───── SUPPLIED DATA

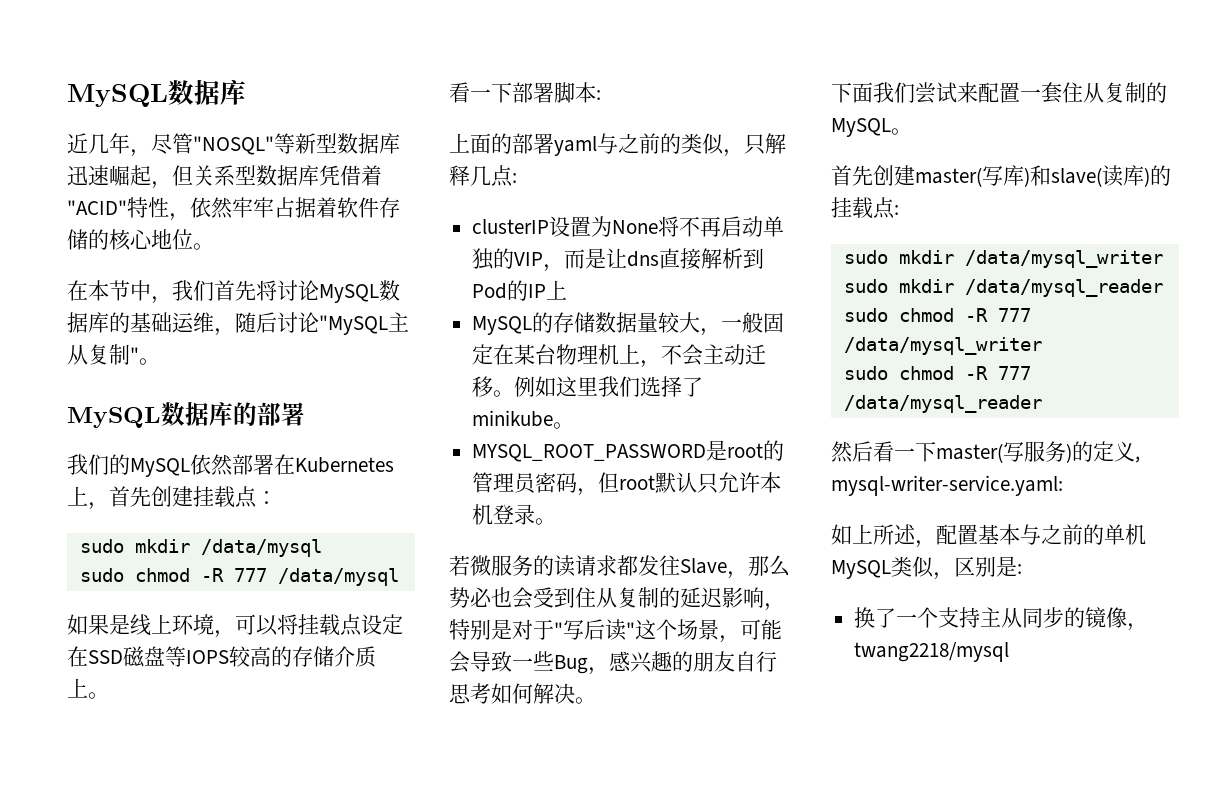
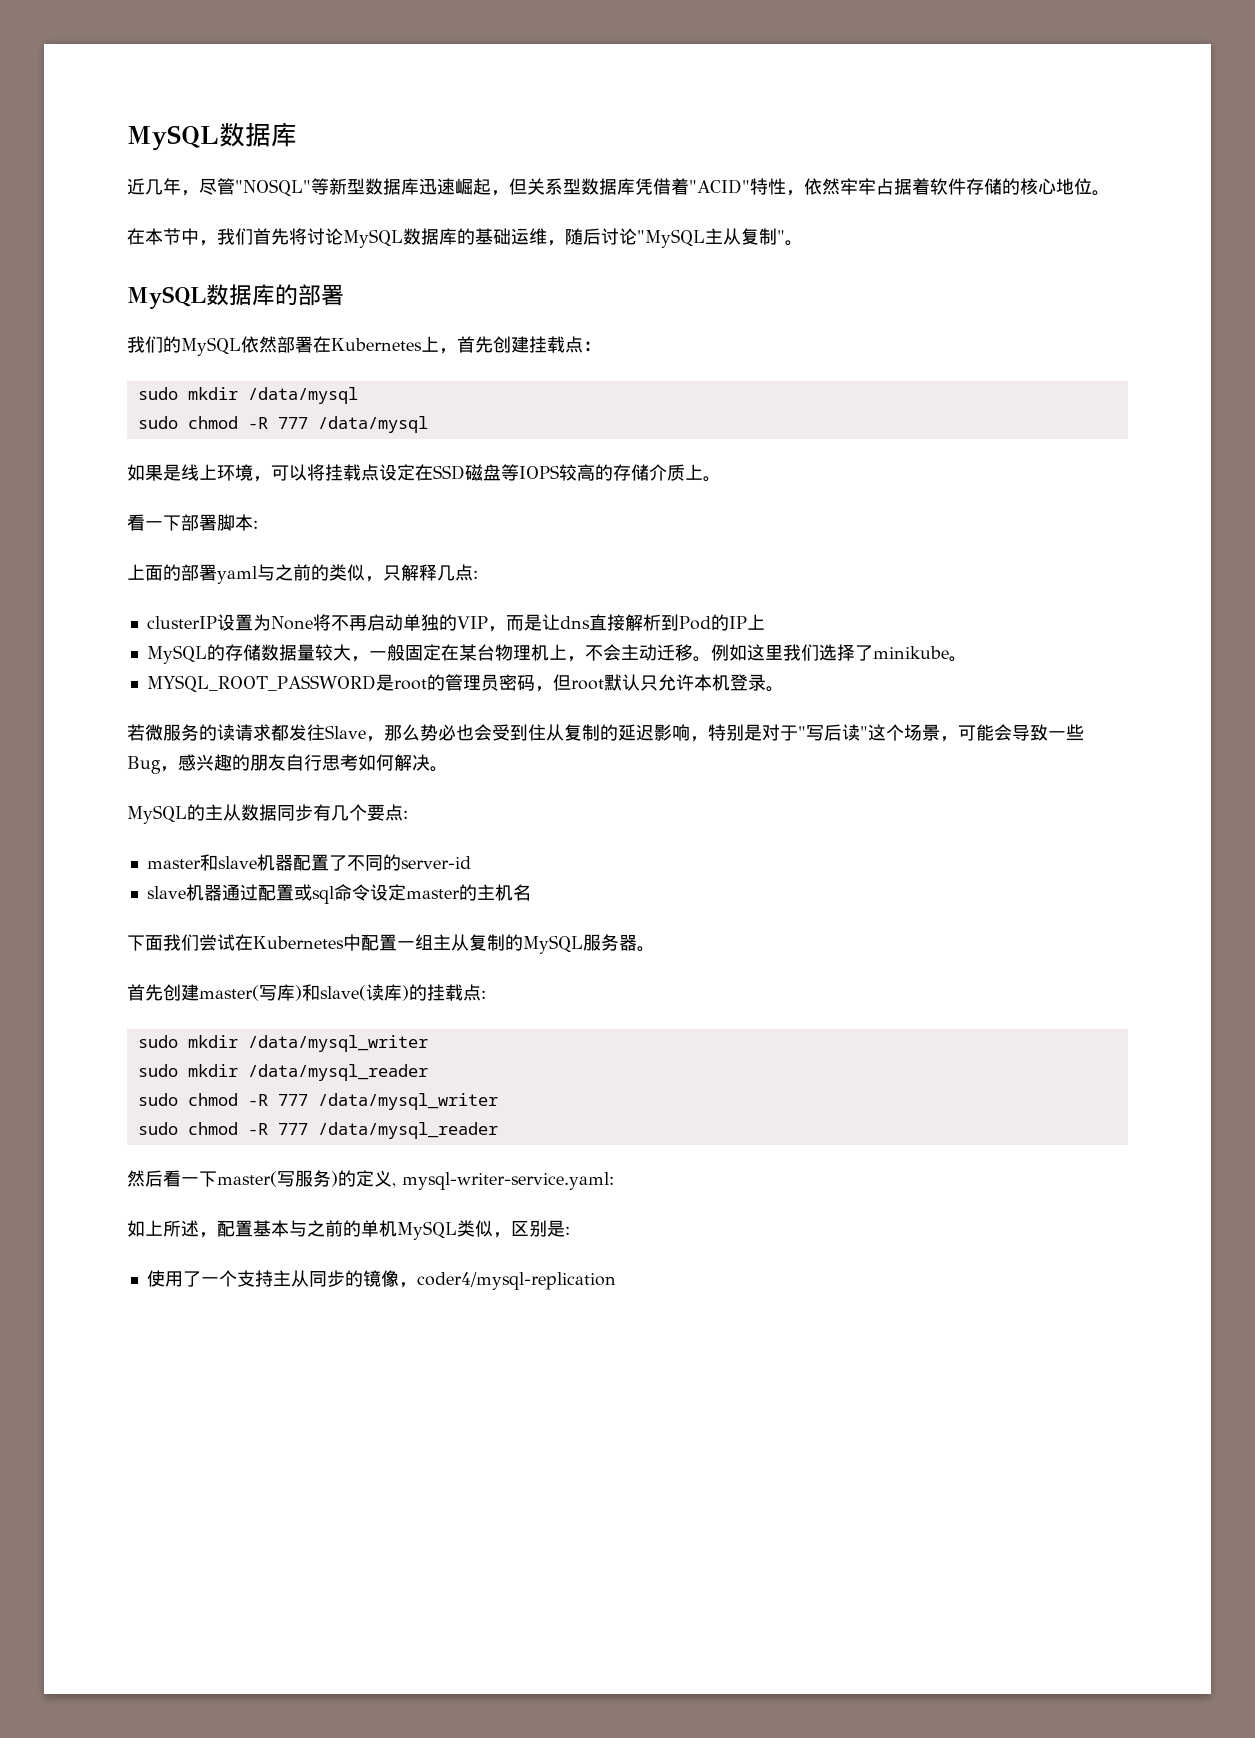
+ MySQL的主从数据同步有几个要点:
+ master和slave机器配置了不同的server-id
+ slave机器通过配置或sql命令设定master的主机名
- 下面我们尝试来配置一套住从复制的MySQL。
+ 下面我们尝试在Kubernetes中配置一组主从复制的MySQL服务器。
- 换了一个支持主从同步的镜像，twang2218/mysql
+ 使用了一个支持主从同步的镜像，coder4/mysql-replication

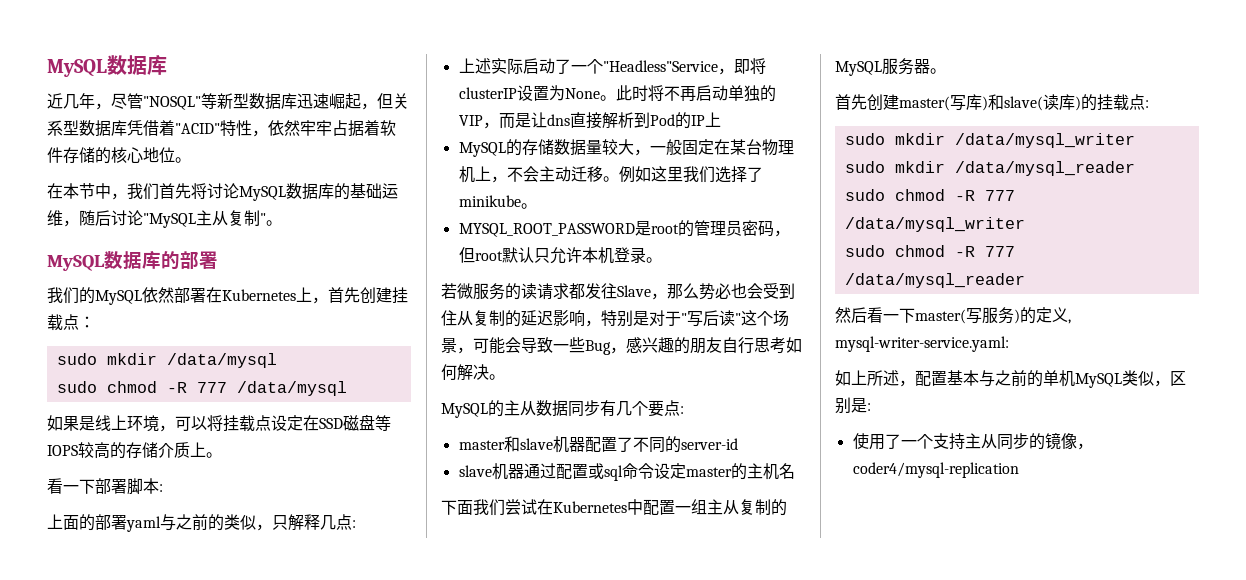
- clusterIP设置为None将不再启动单独的VIP，而是让dns直接解析到Pod的IP上
+ 上述实际启动了一个"Headless"Service，即将clusterIP设置为None。此时将不再启动单独的VIP，而是让dns直接解析到Pod的IP上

──────────

» **PROBLEM REQUIREMENTS**:
Restate, word for word, each line from the one with "- 下面我们尝试来配置一套住从复制的MySQL。" to the end of the entries, both included, and keep every picture out.

» **EXERCISE RESULT**:
- 下面我们尝试来配置一套住从复制的MySQL。
+ 下面我们尝试在Kubernetes中配置一组主从复制的MySQL服务器。
- 换了一个支持主从同步的镜像，twang2218/mysql
+ 使用了一个支持主从同步的镜像，coder4/mysql-replication

- clusterIP设置为None将不再启动单独的VIP，而是让dns直接解析到Pod的IP上
+ 上述实际启动了一个"Headless"Service，即将clusterIP设置为None。此时将不再启动单独的VIP，而是让dns直接解析到Pod的IP上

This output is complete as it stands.